Napoleon Perdis takes Woollahra post office and Anna Thomas adds to Queen Street fashionistas
The Napoleon Perdis Makeup Academy has leased space on Queen Street, Woollahra.
It’s the former post office premises whose closure was shut down in controversial circumstances in early 2011 by Australia Post.
The space has been empty since then.
The Perdis lease is for 112 square metres of ground-floor space.
The rent has been struck at $156,000 a year with options through to 2019 typically with 4% annual rental increases.
The share of outgoings total 40%, which includes council rates, sewerage and water charges, land tax, garbage disposal and insurance. Perdis opened in first store in 1995 in nearby Oxford Street, Paddington and now has 72 concept stores and over 4,500 point-of-sale locations in Australia and New Zealand.
The latest tenant on Queen Street is Anna Thomas, one of Australia's newest luxury women's fashion labels hailing from Melbourne, taking space in the former Howell and Howell building. The prestige shopping precinct attracted subdued interest ever since June 2011 when Alasdair MacLeod and his wife, Prudence, bought the Howell and Howell antique premises fetched $4.25 million post auction through Richardson and Wrench agent Ben Vaughan in conjunction with Laing and Simmons agent John Knott.

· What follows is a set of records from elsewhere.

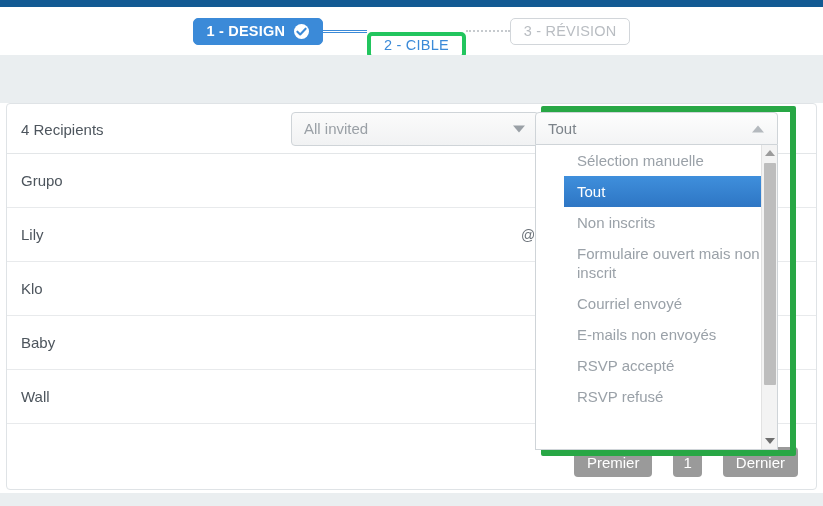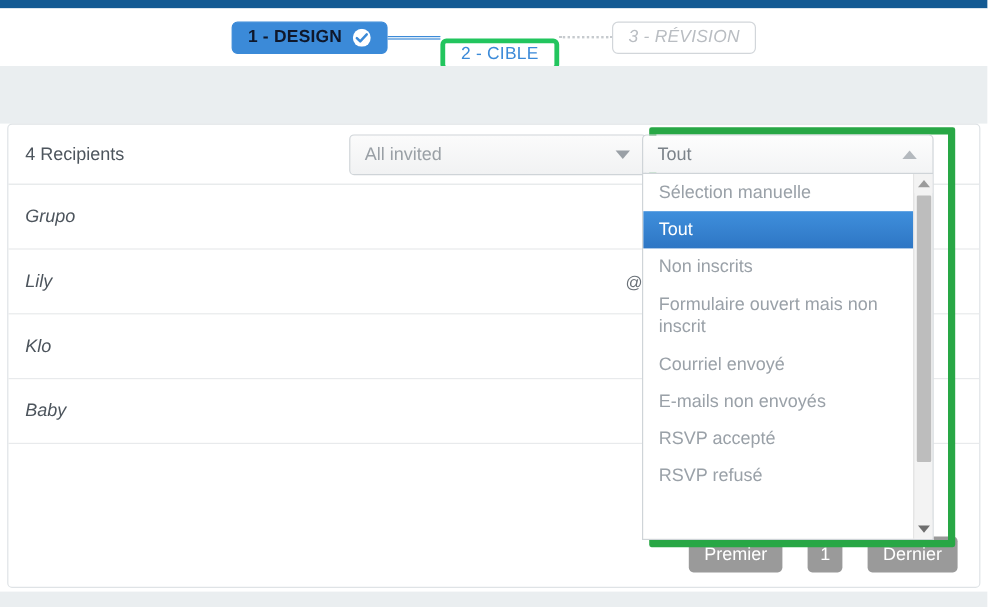--- a/index.html
+++ b/index.html
@@ -39,7 +39,7 @@
   }
   .step.done {
     background: #3b8ad8;
-    color: #0f172a;
+    color: #ffffff;
     border: 1px solid #3b8ad8;
     font-weight: bold;
   }

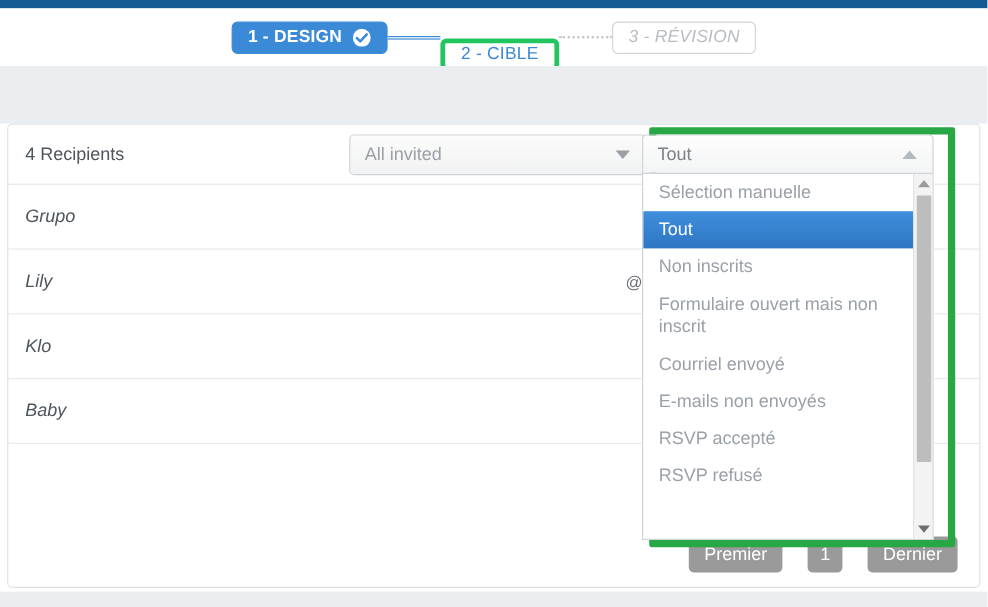--- a/index.html
+++ b/index.html
@@ -53,7 +53,6 @@
     background: #ffffff;
     color: #b9bdc2;
     border: 1px solid #d2d6da;
-    font-style: italic;
   }
   .check-icon {
     display: inline-block;

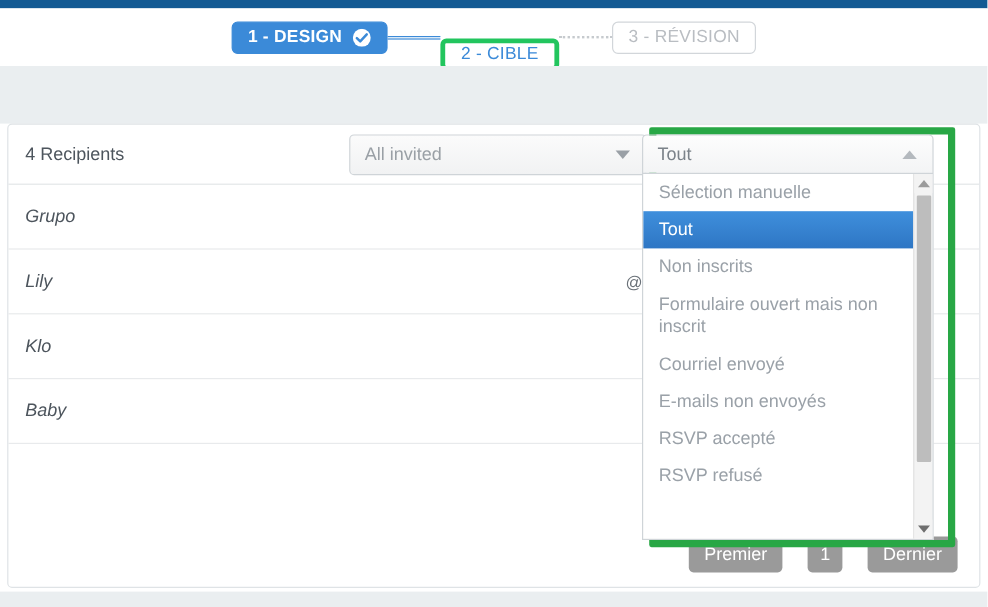--- a/index.html
+++ b/index.html
@@ -215,6 +215,7 @@
     font-size: 15px;
     color: #9aa1a8;
     line-height: 19px;
+    margin-left: 28px;
   }
   .dd-item.selected {
     background: linear-gradient(#3f8fdc, #2e76c4);

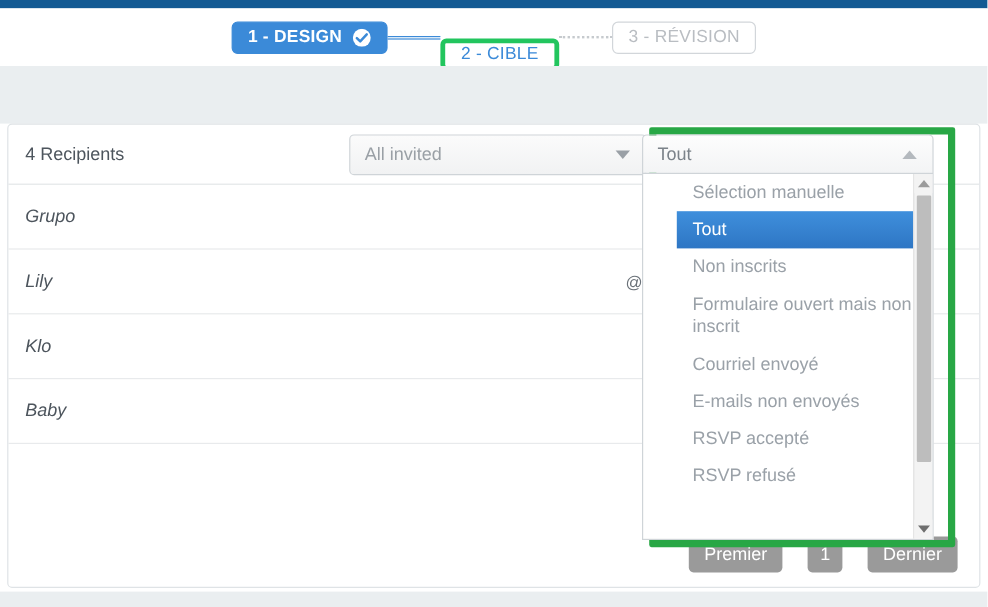--- a/index.html
+++ b/index.html
@@ -123,7 +123,7 @@
   }
 
   
-  .rows { position: relative; font-style: italic; }
+  .rows { position: relative; }
   .row {
     position: relative;
     height: 54px;

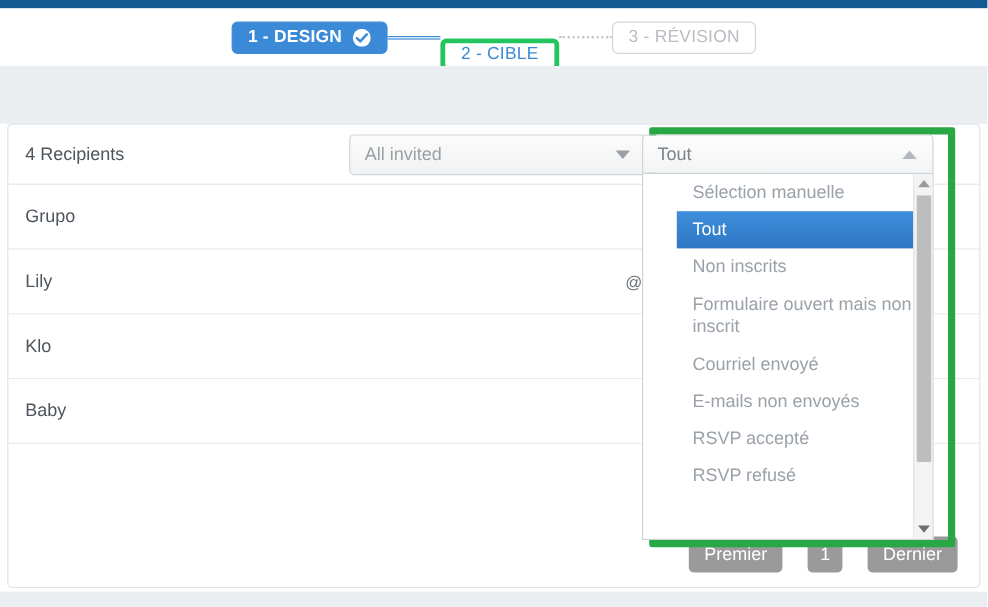--- a/index.html
+++ b/index.html
@@ -334,6 +334,10 @@
         <span class="row-email"></span>
       </div>
 
+      <div class="row">
+        <span class="row-name">Wall</span>
+        <span class="row-email"></span>
+      </div>
 
     </div>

Wholefoods House is set to swap sides of the road moving almost adjacent to the Woollahra Hotel. The landlord had been seeking $210,000 a year tenants for the former CBA premises/Gary Castles premises on the Moncur Lane corner, but its not known what rent leasing agent Ben Vaughan secured.
Pauline Goodyer from GoodyerDonnelley Real Estate has listed the retail premises of fashion designer Lisa Ho and her husband, fashion fabric importer Philip Smouha. The three-storey building on Queen Street has operated as a hotel, a newspaper distribution company and a bookshop, and then trading as G.L. Auchinachie and Son Antiques until ins 2004 sale.
The 400-square-metre retail site premises is a 1905 building with rear lane access. It cost $4.5 million in 2004.
Offers are due by April 14.
Woollahra's Queen Street is fast becoming fashion central as its Dickensian antique dealers depart.
Martyn Cook, the street's most ubiquitous antique dealer, and the interior decorator Thomas Hamel, relocated last year to an 1891 heritage building, the Redfern Electric Light Station, with 1,042 square metres of space.